By Richard Pettibone, Forecast International
As economies slowly improve, Oshkosh’s commercial operations are showing signs of growth, while defense continues its slide.
For the fiscal year ended September 30, 2014, Oshkosh reported sales of $6.8 billion, down 11 percent from 2013 sales of $7.7 billion. The company posted a net income of $308.1 million, compared to $316.0 million in 2013.
Defense segment net sales decreased $1.33 billion, or 43.5 percent, to $1.72 billion in fiscal 2014 compared to fiscal 2013. The decrease in defense segment sales was primarily due to an expected decline in sales to the Department of Defense (down $1.08 billion) and lower international sales of MRAP All Terrain Vehicles (M-ATVs).
Under its MOVE strategy, Oshkosh has put in place a plan to deliver long-term growth and meet its long-term financial goals. Under this effort, the company will focus on capturing and improving its historical share in the market recovery; optimizing its cost and capital structure; continuing new product development; and expanding more into international markets.
Although the MOVE program will not be able to counter the downward momentum of defense spending, it will allow the firm to take advantage of recovering commercial markets.

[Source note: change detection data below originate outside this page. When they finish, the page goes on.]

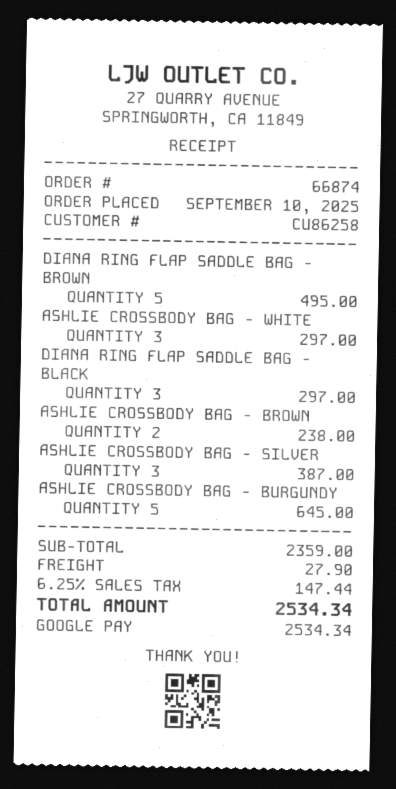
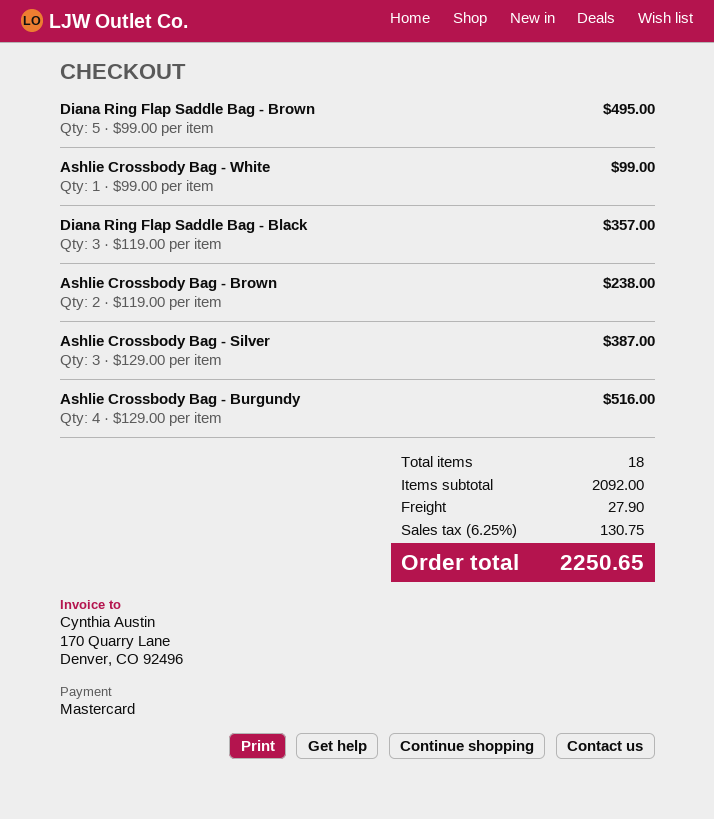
payment method: Google Pay -> Mastercard
ASHLIE CROSSBODY BAG - WHITE: 3 for 297.00 -> 1 for 99.00
DIANA RING FLAP SADDLE BAG - BLACK: 3 for 297.00 -> 3 for 357.00
ASHLIE CROSSBODY BAG - BURGUNDY: 5 for 645.00 -> 4 for 516.00
subtotal: 2359.00 -> 2092.00
tax: 6.25% = 147.44 -> 6.25% = 130.75
total: 2534.34 -> 2250.65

Over four years, Defense sales at Oshkosh have plunged more than $2.5 billion. The slide mirrors the reductions in defense spending brought on by the end of two wars in the Middle East and a desire to broadly cut government spending.
The spike in sales the company enjoyed in 2010 ($9.8 billion) was due to the award of contracts for two major programs. The first was the Family of Medium Tactical Vehicles, which the firm captured from 17-year incumbent BAE Systems. The second was the program to produce M-ATVs for the war in Afghanistan.
The award of the U.S. Army’s FMTV rebuy over BAE Systems was a potential $3 billion coup for Oshkosh. However, reports indicate that Oshkosh’s profit margin on the program is razor thin. After some hiccups, the program reached full-rate production in the third quarter of 2012.
While the program has since moved ahead smoothly, it did hit a road block in the current budget. According to U.S. Army FY15 budget request documentation (March), the Army Acquisition Objective for the FMTV program remains at 83,185 trucks – 38,095 LMTVs and 45,090 MTVs. However, the same budget request reflects no funding for the FMTV program during FY15-FY16. In response to the Army’s intention to temporarily shut down the FMTV production line for two years, the Senate Appropriations Committee has recommended adding $250 million to the FY15 budget specifically to sustain FMTV production and avoid “expensive restart costs.” Production is forecast to resume at a normal rate in 2016.
Looking ahead, Oshkosh is facing another major competition – for the Joint Light Tactical Vehicle. A win here would provide a much-needed boost to the defense operation’s declining revenues. The Army released the final JLTV Request for Proposals (RFP) in December 2014, clearing the way for AM General, Lockheed Martin, and Oshkosh Defense to submit their vehicle proposals. A firm-fixed-price contract is expected to be awarded in late 2015. The award will cover 17,000 vehicles for the Army and Marines during three years of low-rate production and five years of full-rate production.
The unit may find itself on the auction block following Oshkosh’s reorganization into a holding company. The new corporate structure would make it easier for the firm to sell or spin off units. Defense would be an obvious choice now due to the drag it has on the company’s overall performance.